» GOAL OF THE EXERCISE
Below are some entries. Copy each line that holds the string "none".

» RECORDS SHOWN
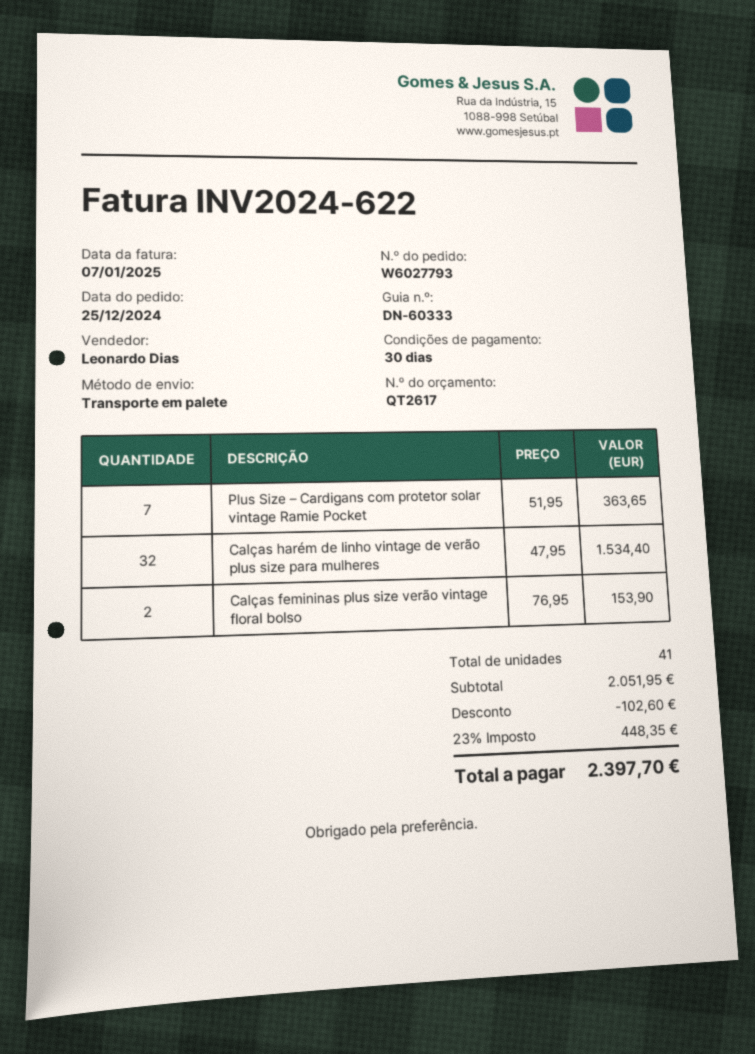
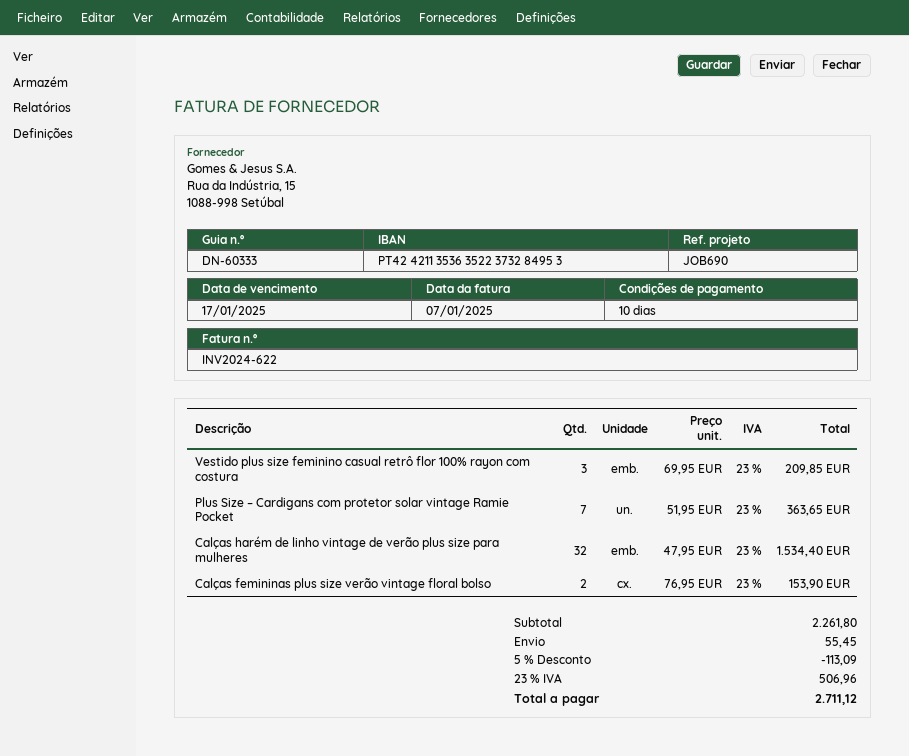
payment terms: 30 days -> 10 days
Vestido plus size feminino casual retrô flor 100% rayon com costura: none -> 3 x 69.95 = 209.85
subtotal: 2051.95 -> 2261.80
discount: 102.60 -> 113.09
shipping: none -> 55.45
tax: 23% = 448.35 -> 23% = 506.96
total: 2397.70 -> 2711.12

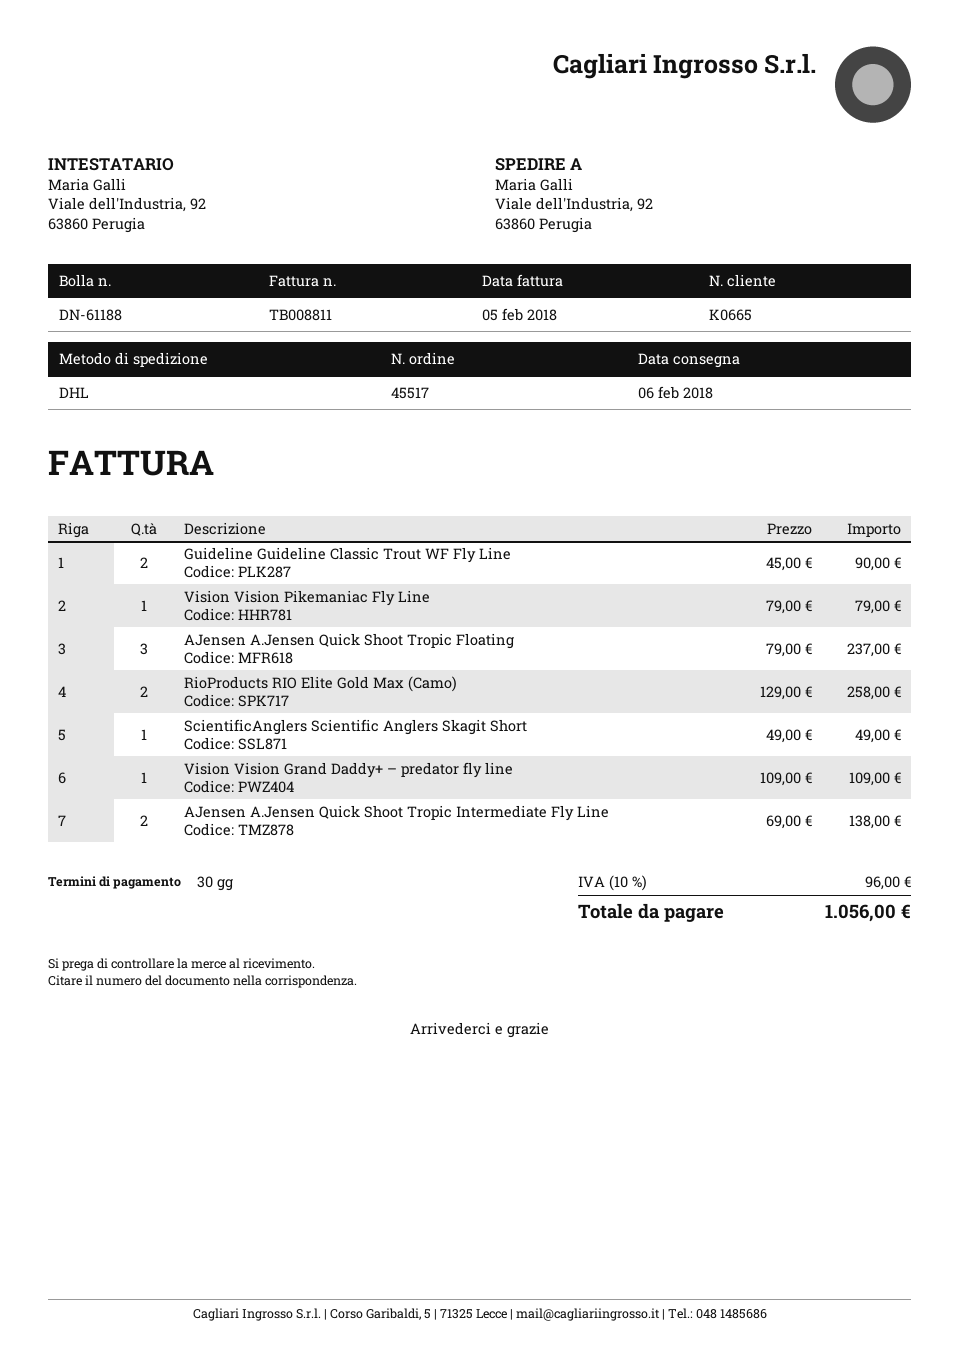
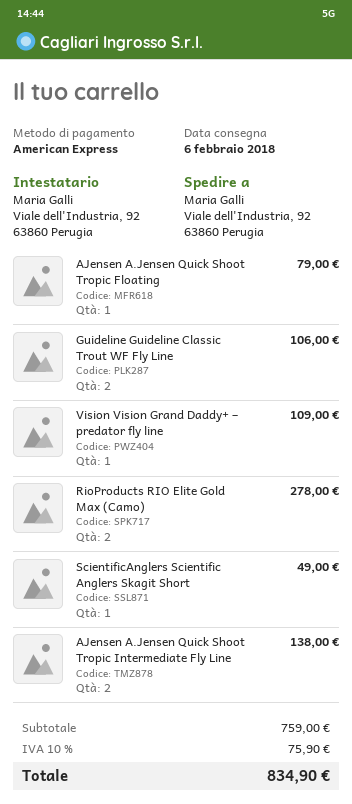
Guideline Guideline Classic Trout WF Fly Line: 2 for 90.00 -> 2 for 106.00
Vision Vision Pikemaniac Fly Line: 1 for 79.00 -> none
AJensen A.Jensen Quick Shoot Tropic Floating: 3 for 237.00 -> 1 for 79.00
RioProducts RIO Elite Gold Max (Camo): 2 for 258.00 -> 2 for 278.00
tax: 10% = 96.00 -> 10% = 75.90
total: 1056.00 -> 834.90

» EXERCISE ANSWER
Vestido plus size feminino casual retrô flor 100% rayon com costura: none -> 3 x 69.95 = 209.85
shipping: none -> 55.45
Vision Vision Pikemaniac Fly Line: 1 for 79.00 -> none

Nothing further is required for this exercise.